Há, ainda, um eventual chegar ao local do crime, uma casa luxuosa onde Beau vai sofrer as maiores transformações e revelações. Um denouement que conta com um momento genuinamente divinal, cortesia de uma Parker Posey que deixa saudades assim que sai de cena (mas que excelente sair de cena!) e um confronto com a figura de Patti LuPone, num toque de casting o mais óbvio possível e, por isso, mesmo, um pouco desinspirado. LuPone é sempre excelente e Phoenix sabe entrar numa boa dinâmica com a lendária actriz da Broadway, mas é o princípio dos momentos mais desapontantes do filme. Se este pretende terminar com um estrondo, acaba por se resumir a um gemido.
Há sequências de animação, sequências com CGI, sequências mágicas, sequências assustadoras, e uma constante veia de incredulidade perante as escolhas de Aster e o desenrolar dos eventos. Beau Is Afraid acaba por nunca ser maior do que as suas partes, por muito audacioso que seja na sua construção.

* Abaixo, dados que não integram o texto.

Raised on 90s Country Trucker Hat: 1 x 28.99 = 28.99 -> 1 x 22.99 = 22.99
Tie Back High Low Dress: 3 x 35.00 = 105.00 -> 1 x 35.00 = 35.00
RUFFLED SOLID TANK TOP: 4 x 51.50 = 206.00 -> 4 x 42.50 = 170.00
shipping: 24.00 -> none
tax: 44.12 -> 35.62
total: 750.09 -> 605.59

A sua estranheza pode tornar-se alienante, e embora a sua duração (179 minutos) não é necessariamente cansativa, todo o projecto parece querer ser rebelde só para o ser.
Num mundo em que o cinema mainstream se consegue reduzir a fórmulas muito previsíveis e pouco audazes, Ari Aster continua, sem dúvida, a ser um realizador a ter debaixo de olho. Não é por acaso que Martin Scorsese lhe dá elogios e é sempre desejável haver autores que conseguem alocar o seu talento e peso no sentido de fazer obras suis generis. Contudo, terminamos a perguntar-nos se Ari Aster estará bem.